OME Review Flashcards
What is empiric Abx therapy for inpatient and outpatient community acquired pneumonia?
Inpatient: ceftriaxone + azithromycin
Outpatient: azithromycin only
In case of life-threatening beta-lactam allergy: moxifloxacin
What is empiric Abx therapy for HCAP?
vancomycin + pip-tazo (if you can’t use vancomycin, use linezolid; if you can’t use pipTazo, use meropenem)
What is empiric Abx therapy for meningitis?
vancomycin, ceftriaxone (2g BID), methlyprednisone, +/- ampicillin if immunocompromised
What is the empiric Abx therapy for UTI outpatient? Pyelonephritis?
Outpatient: amoxicillin or nitrofurantoin if beta-lactam allergic (can use TMP-SMX, but it’s not better; DO NOT use ciprofloxacin)
Pyelo: ceftriaxone
What is the empiric Abx therapy for cellulitis?
Strep: outpatient: amoxicillin; inpatient: ceftriaxone
Staph: clindamycin, vancomycin
What is the general formula for treatment of HIV?

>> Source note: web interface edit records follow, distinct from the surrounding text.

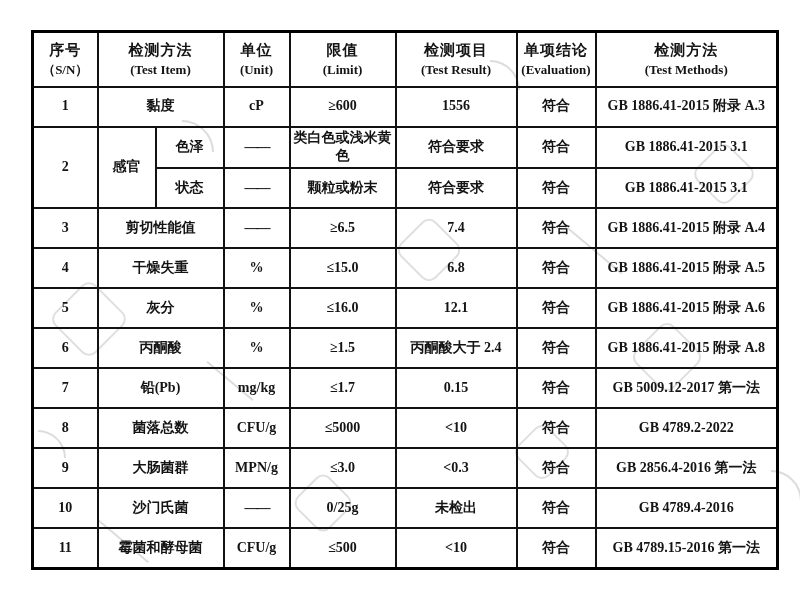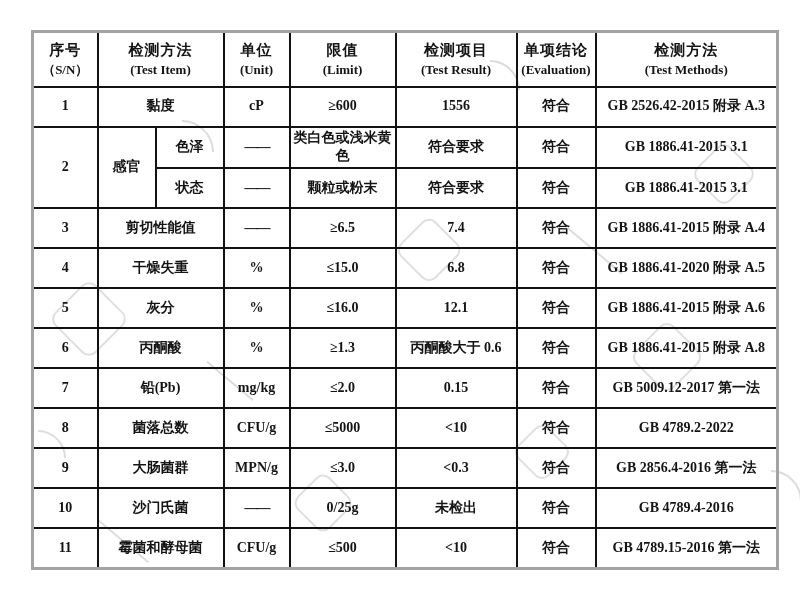--- a/index.html
+++ b/index.html
@@ -27,21 +27,21 @@
   .report-table th,.report-table td{
     border:2px solid #121212;
     text-align:center;
     vertical-align:middle;
     padding:1px 3px;
     font-size:14px;
     font-weight:700;
     line-height:1.35;
     overflow:hidden;
   }
-  .report-table{border:3px solid #a3a3a3;}
+  .report-table{border:3px solid #000000;}
   thead tr{height:55px;}
   tbody tr{height:40px;}
   .hdr-zh{font-size:15px;letter-spacing:1px;}
   .hdr-en{font-size:13px;letter-spacing:0;}
   .method-cell,.header-methods{font-size:13px;margin-left:32px;}
   .dash{letter-spacing:-2px;}
 </style>
 </head>
 <body>
 
@@ -105,21 +105,21 @@
     </tr>
   </thead>
   <tbody>
     <tr>
       <td>1</td>
       <td colspan="2">黏度</td>
       <td>cP</td>
       <td>≥600</td>
       <td>1556</td>
       <td>符合</td>
-      <td class="method-cell">GB 2526.42-2015  附录 A.3</td>
+      <td class="method-cell">GB 1886.41-2015  附录 A.3</td>
     </tr>
     <tr>
       <td rowspan="2">2</td>
       <td rowspan="2">感官</td>
       <td>色泽</td>
       <td class="dash">——</td>
       <td>类白色或浅米黄色</td>
       <td>符合要求</td>
       <td>符合</td>
       <td class="method-cell">GB 1886.41-2015 3.1</td>
@@ -141,45 +141,45 @@
       <td>符合</td>
       <td class="method-cell">GB 1886.41-2015  附录 A.4</td>
     </tr>
     <tr>
       <td>4</td>
       <td colspan="2">干燥失重</td>
       <td>%</td>
       <td>≤15.0</td>
       <td>6.8</td>
       <td>符合</td>
-      <td class="method-cell">GB 1886.41-2020  附录 A.5</td>
+      <td class="method-cell">GB 1886.41-2015  附录 A.5</td>
     </tr>
     <tr>
       <td>5</td>
       <td colspan="2">灰分</td>
       <td>%</td>
       <td>≤16.0</td>
       <td>12.1</td>
       <td>符合</td>
       <td class="method-cell">GB 1886.41-2015  附录 A.6</td>
     </tr>
     <tr>
       <td>6</td>
       <td colspan="2">丙酮酸</td>
       <td>%</td>
-      <td>≥1.3</td>
-      <td>丙酮酸大于 0.6</td>
+      <td>≥1.5</td>
+      <td>丙酮酸大于 2.4</td>
       <td>符合</td>
       <td class="method-cell">GB 1886.41-2015  附录 A.8</td>
     </tr>
     <tr>
       <td>7</td>
       <td colspan="2">铅(Pb)</td>
       <td>mg/kg</td>
-      <td>≤2.0</td>
+      <td>≤1.7</td>
       <td>0.15</td>
       <td>符合</td>
       <td class="method-cell">GB 5009.12-2017  第一法</td>
     </tr>
     <tr>
       <td>8</td>
       <td colspan="2">菌落总数</td>
       <td>CFU/g</td>
       <td>≤5000</td>
       <td>&lt;10</td>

2+1, meaning 2 nucleotide reverse transcriptase inhibitors + 1 of something else (non-nucleotide reverse transcriptase inhibitor or protease inhibitor + ritonovir, or entry inhibitor, or fusion inhibitor)
What is PrEP?
Pre-exposure prophylaxis against HIV - Emtircitabine + Tenofavir
What is PEP?
post-exposure prophylaxis against HIV - Emtircitabine + Tenofavir still +/- raltegravir
What is used as vertical transmission prophylaxis in a pregnant patient with newly diagnosed HIV?
AZT
Path, Pt, Dx, and Tx of anti-retroviral syndrome
Path: acute HIV infection
Pt: “flu” with negative flu test, negative mono spot (ELISA will also be negative at this point)
Dx: PCR = viral load
Tx: anti-retrovirals = 2+1
What bug are you at risk for at a CD4 count of 200? What drug is used as prophylaxis against this?
PCP; TMP-SMX > dapsone > atovaquone
What bug are you at risk for at a CD4 count of 100? What drug is used as prophylaxis against this?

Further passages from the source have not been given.